India

Public Health, Gender, and Community Action

Understand the pioneering links between public health, gender, and community action in India and Thailand.

At a Glance

Credits

16

Prerequisites

None

Language of Study

Hindi

Courses taught in

English

Dates

Jan 24 – May 8

Program Countries

India

Program Excursion Countries

Thailand

Program Base

New Delhi

Critical Global Issue of Study

Global Health & Well-being

Global Health & Well-being Icon

Development & Inequality

Development & Inequality Icon

Overview

Why study health in India?

India, the most populous democracy on Earth, is also home to a 5,000-year-old indigenous medicine system. From your base in New Delhi, the nation’s capital and hub for policymakers and global health organizations, explore both ancient and cutting-edge approaches to local and international public health. Travel to under-resourced communities to conduct extensive fieldwork; gain an understanding of inclusion and access to healthcare; examine policy advocacy for the right to health services; and participate in a special focus on reproductive and children’s health. In prepping for a weeklong workshop with a community health organization, study relevant public health programs in India and Thailand and learn how the dynamics of gender and community affect public-health access in a field-study context. With New Delhi hosting more than 300 international and 1,000 local non-governmental organizations actively involved in public health and development, this program offers an ideal opportunity to build contacts, network, and collaborate with a diverse range of public health agencies and experts.

Highlights

  • Explore India’s ancient health practices with a focus on Ayurveda and yoga.
  • Travel to Tibetan and Himalayan communities to study rural healthcare access.
  • Examine why India sees Thailand’s healthcare system as a pathbreaking model.
  • Learn standard Khari Boli Hindi and live with a local Indian family.
  • Participate in a workshop with a public health organization to learn about awareness building and advocacy.
  • Examine the relationship between public health, gender, and community in a field-study context.

Prerequisites

None

Excursions

Bahraich

The visit to Bahraich orients you to healthcare delivery in India.

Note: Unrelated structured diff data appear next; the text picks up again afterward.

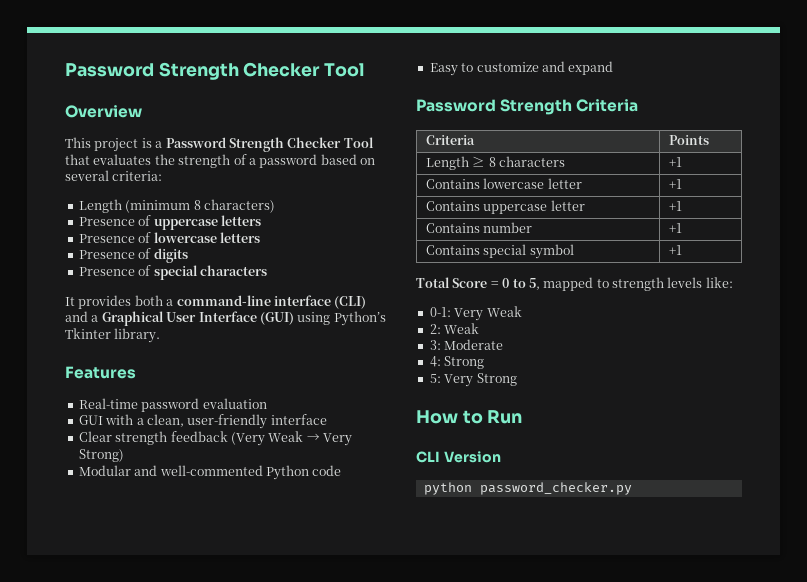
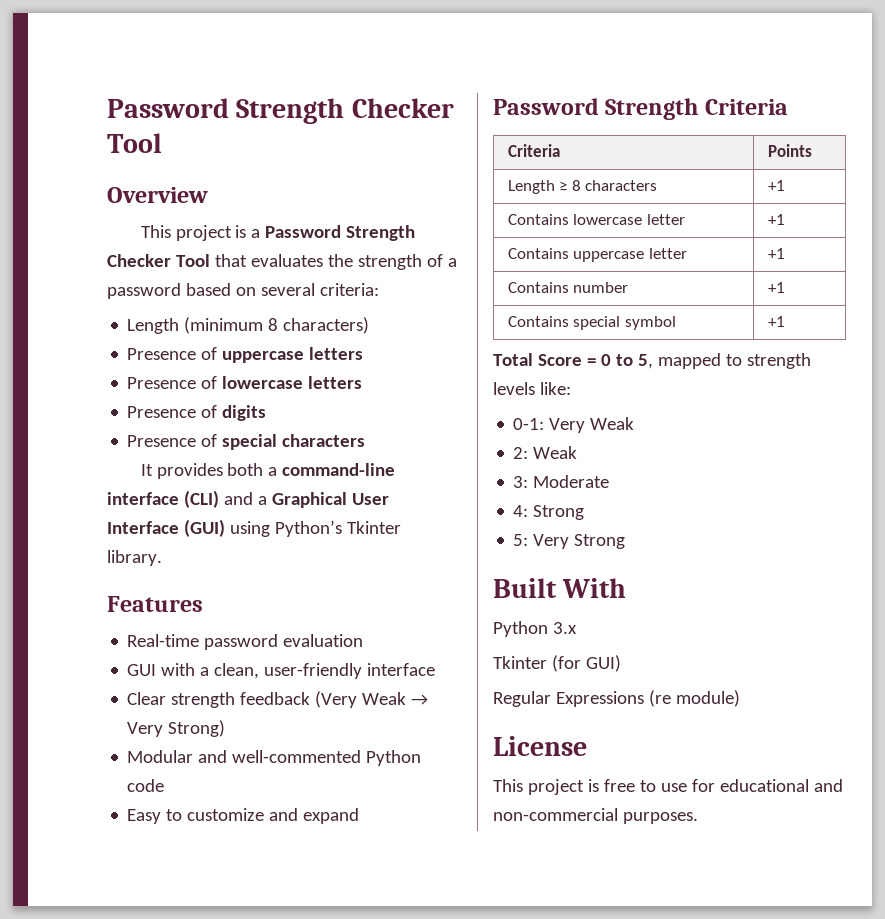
- How to Run
- CLI Version
- python password_checker.py
+ Built With
+ Python 3.x
+ Tkinter (for GUI)
+ Regular Expressions (re module)
+ License
+ This project is free to use for educational and non-commercial purposes.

Visit all levels of public healthcare institutions—primary-level community health centers, secondary-level district government hospitals and women’s hospitals, and a sub-center in a nearby hamlet—and observe their delivery of healthcare. Meet doctors, paramedic staff, patients, village health workers, women, children, and community leaders in forest villages on the Nepal border.

Thailand

Gain a deeper understanding of the role of NGOs in community mobilization and participation and health advocacy with the government and World Health Organization. Learn about healthcare delivery in the context of the Universal Health Coverage (UHC) scheme under Thailand’s National Health Security Act of 2002, and why it has quickly become a model for universal healthcare in many countries. The excursion offers ample opportunity to compare Thailand’s and India’s healthcare systems and policy environments.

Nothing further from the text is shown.